§ THE TASK
The lines to reproduce from the material below are those from the one containing "- Commenters also" through the one containing "- In certain", both included; write them out exactly and add nothing.

§ SOURCE DATA
########

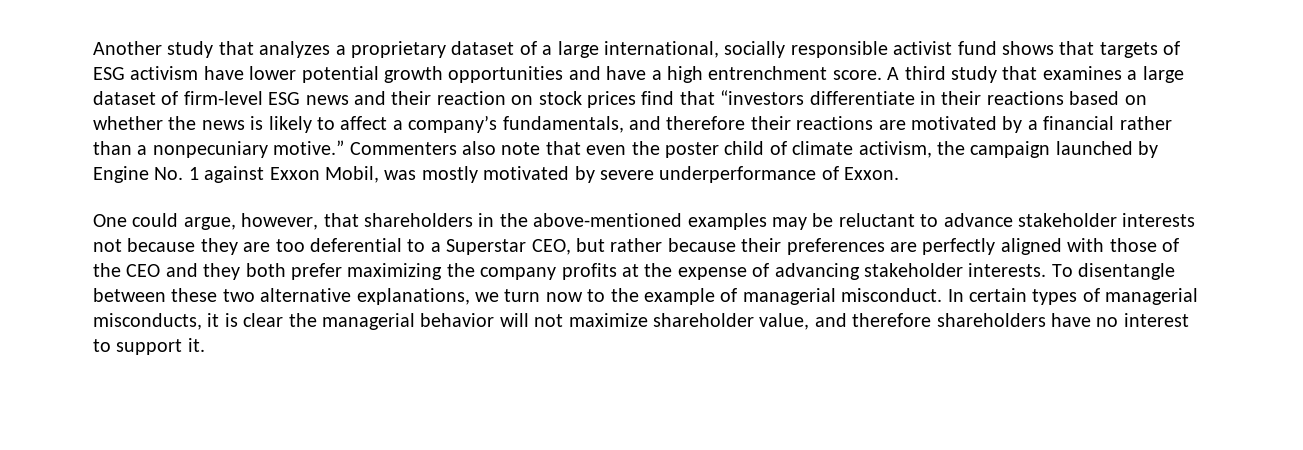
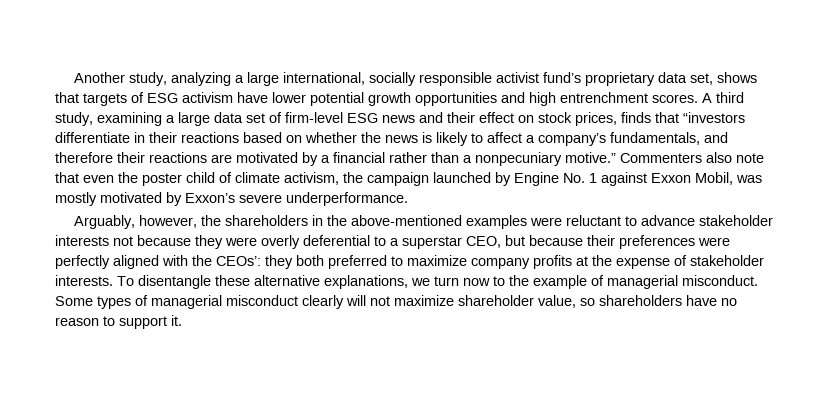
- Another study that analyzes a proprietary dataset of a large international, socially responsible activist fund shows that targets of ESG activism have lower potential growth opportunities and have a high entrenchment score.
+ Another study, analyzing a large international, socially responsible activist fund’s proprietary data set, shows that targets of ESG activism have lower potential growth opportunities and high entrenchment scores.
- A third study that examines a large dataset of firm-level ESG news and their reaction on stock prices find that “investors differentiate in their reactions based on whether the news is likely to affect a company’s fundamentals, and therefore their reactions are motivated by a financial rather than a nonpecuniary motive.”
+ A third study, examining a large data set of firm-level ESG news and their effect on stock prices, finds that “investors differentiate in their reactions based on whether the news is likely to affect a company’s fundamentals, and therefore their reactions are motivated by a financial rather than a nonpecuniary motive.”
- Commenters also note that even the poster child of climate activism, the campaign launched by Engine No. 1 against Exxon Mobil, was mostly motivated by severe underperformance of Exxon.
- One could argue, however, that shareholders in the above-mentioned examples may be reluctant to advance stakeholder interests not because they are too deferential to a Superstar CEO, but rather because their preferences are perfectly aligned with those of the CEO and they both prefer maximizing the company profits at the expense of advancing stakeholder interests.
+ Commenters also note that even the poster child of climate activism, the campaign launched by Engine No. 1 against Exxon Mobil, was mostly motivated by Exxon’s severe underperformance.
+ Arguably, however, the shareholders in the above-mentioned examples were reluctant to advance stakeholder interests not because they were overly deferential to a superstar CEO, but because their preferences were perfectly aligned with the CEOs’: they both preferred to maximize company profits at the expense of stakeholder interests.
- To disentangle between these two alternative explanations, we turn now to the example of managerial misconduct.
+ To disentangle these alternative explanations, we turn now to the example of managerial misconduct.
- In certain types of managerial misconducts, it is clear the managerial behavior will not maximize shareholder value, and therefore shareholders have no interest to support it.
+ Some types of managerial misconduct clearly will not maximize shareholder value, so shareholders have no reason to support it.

########

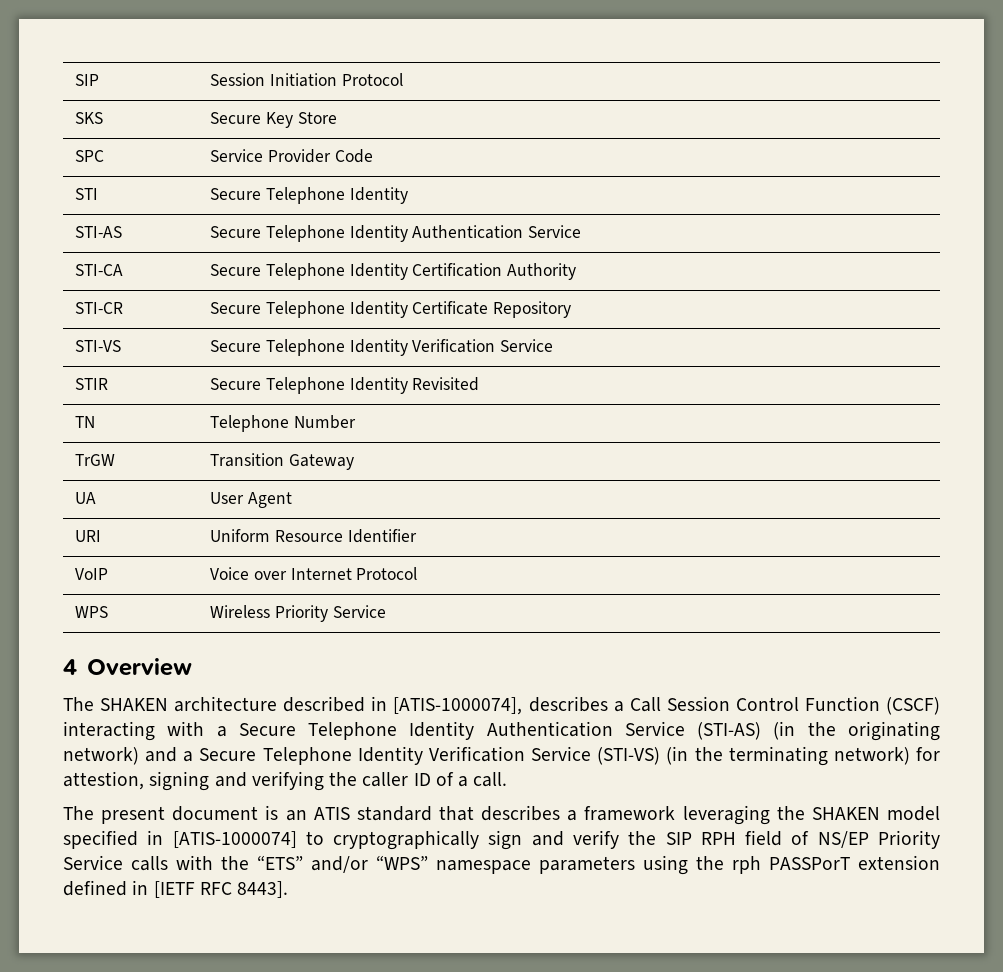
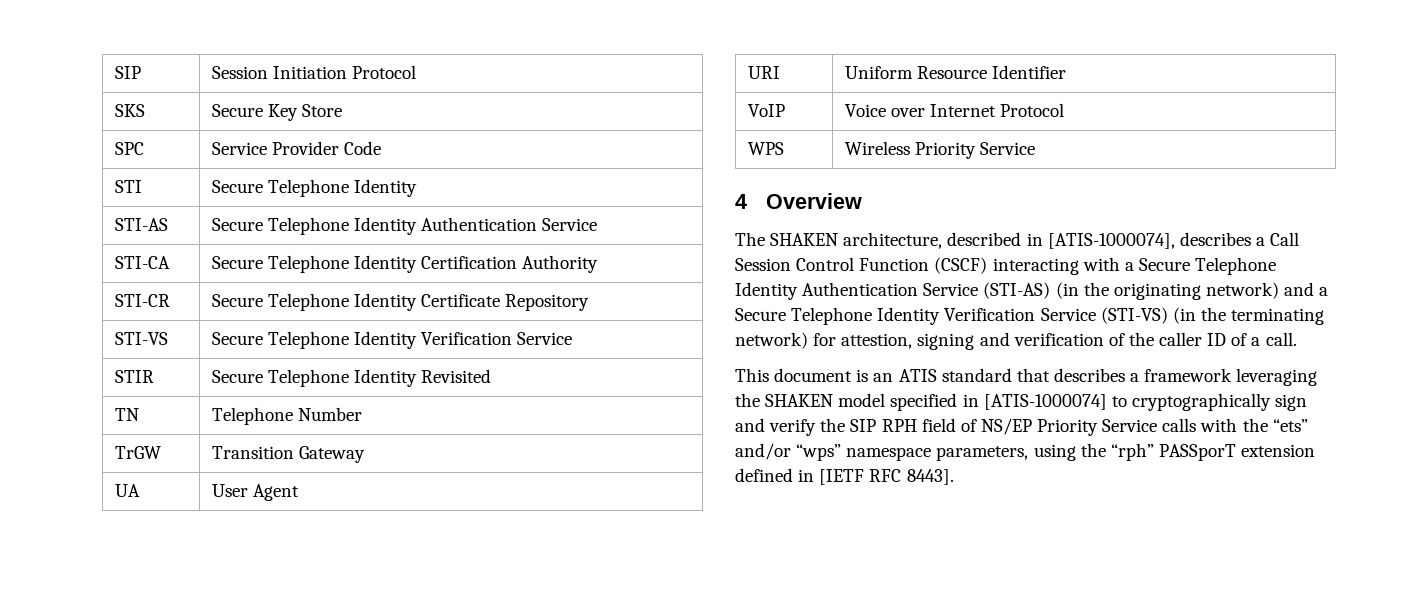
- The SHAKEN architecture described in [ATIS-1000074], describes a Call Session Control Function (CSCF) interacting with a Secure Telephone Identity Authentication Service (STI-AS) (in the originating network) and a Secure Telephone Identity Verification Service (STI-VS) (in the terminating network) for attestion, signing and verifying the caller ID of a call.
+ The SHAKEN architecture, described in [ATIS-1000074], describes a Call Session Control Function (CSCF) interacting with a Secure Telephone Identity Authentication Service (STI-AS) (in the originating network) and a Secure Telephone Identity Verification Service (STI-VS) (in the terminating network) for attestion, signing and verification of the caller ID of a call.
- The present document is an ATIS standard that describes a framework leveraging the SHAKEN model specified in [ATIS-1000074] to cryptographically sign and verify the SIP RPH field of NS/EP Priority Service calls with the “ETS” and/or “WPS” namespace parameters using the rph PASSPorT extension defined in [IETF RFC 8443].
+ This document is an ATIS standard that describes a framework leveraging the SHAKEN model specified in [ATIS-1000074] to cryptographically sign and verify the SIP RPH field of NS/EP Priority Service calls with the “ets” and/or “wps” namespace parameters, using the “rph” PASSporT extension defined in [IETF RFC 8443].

########

§ RESULT OF THIS TASK
- Commenters also note that even the poster child of climate activism, the campaign launched by Engine No. 1 against Exxon Mobil, was mostly motivated by severe underperformance of Exxon.
- One could argue, however, that shareholders in the above-mentioned examples may be reluctant to advance stakeholder interests not because they are too deferential to a Superstar CEO, but rather because their preferences are perfectly aligned with those of the CEO and they both prefer maximizing the company profits at the expense of advancing stakeholder interests.
+ Commenters also note that even the poster child of climate activism, the campaign launched by Engine No. 1 against Exxon Mobil, was mostly motivated by Exxon’s severe underperformance.
+ Arguably, however, the shareholders in the above-mentioned examples were reluctant to advance stakeholder interests not because they were overly deferential to a superstar CEO, but because their preferences were perfectly aligned with the CEOs’: they both preferred to maximize company profits at the expense of stakeholder interests.
- To disentangle between these two alternative explanations, we turn now to the example of managerial misconduct.
+ To disentangle these alternative explanations, we turn now to the example of managerial misconduct.
- In certain types of managerial misconducts, it is clear the managerial behavior will not maximize shareholder value, and therefore shareholders have no interest to support it.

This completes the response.